# Canning carrots



## Vosey (Dec 8, 2012)

Next weekend is going to be carrot canning weekend. But last years carrots are still sitting mostly uneaten as they were SO soft, mush is a better description. They keep their shape in the jar, but fall apart when you pour them out. They are Ok if eaten with pot roast and pretending they cooked 10 hours in the crock pot with the roast. I've decided to use the rest when I'm making dog food. 

I raw packed them last year and followed the Blue Ball Book timing and pressure. But I remember reading somewhere that a hot pack may leave them less mushy as it takes less time to bring the canner up to pressure. Any thoughts? Anyone have a trick to carrots to keep them from turning to mush?

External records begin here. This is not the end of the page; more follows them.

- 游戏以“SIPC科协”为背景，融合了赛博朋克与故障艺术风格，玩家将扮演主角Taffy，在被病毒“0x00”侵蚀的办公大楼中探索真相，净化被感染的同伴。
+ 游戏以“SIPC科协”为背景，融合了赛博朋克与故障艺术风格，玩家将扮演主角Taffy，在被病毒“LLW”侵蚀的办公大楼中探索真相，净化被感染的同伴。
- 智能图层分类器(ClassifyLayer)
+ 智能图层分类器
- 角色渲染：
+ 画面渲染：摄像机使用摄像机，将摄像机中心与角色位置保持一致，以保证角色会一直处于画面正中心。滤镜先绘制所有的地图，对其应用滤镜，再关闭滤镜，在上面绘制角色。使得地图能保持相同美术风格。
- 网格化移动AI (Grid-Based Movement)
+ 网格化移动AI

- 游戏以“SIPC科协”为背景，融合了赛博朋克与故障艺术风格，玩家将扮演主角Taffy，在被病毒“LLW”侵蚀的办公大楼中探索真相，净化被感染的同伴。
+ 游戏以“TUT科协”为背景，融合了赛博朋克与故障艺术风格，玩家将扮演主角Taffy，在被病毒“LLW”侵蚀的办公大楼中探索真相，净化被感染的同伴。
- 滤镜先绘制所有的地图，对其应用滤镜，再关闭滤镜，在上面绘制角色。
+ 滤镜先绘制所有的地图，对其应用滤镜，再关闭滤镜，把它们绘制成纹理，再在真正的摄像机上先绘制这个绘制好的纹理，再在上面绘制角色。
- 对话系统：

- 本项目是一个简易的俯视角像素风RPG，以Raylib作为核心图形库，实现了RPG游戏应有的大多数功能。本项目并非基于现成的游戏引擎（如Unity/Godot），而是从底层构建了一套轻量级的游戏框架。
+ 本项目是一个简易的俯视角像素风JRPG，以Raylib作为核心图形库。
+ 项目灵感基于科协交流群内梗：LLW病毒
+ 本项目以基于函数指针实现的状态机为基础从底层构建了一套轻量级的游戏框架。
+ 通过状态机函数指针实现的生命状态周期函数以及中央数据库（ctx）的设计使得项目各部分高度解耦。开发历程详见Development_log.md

This year I am also going to follow the timing in the AA canner book which breaks down timing for different elevations and veggies. I'm at 2800 ft which would be 12 lbs pressure, but with a weight it has to be 15 lbs. The AA book adjusts for that. 

Thanks!


----------



## Wendy (May 10, 2002)

Not sure why they would be mushy. I always raw pack mine & they are fine when done. Could be the elevation.


----------



## Vosey (Dec 8, 2012)

That's great to hear Wendy, I was afraid they always come out mushy!


----------



## Homesteader (Jul 13, 2002)

Mine always are very very soft. They do hold their shape out of the jar, but very soft and mushy. I can at 12# here.


----------



## Ms.Lilly (Jun 23, 2008)

Mine are always soft too and I raw pack.


----------



## The_rpp (Oct 19, 2013)

I raw pack and mine are fairly soft too. I always thought I was doing it wrong. I may try hot pack next time.


----------



## Vosey (Dec 8, 2012)

Hmmm, maybe it's time to experiment! I think I'll do just 2 canner loads, one each way. Although raw pack is SO much quicker I may change my mind! 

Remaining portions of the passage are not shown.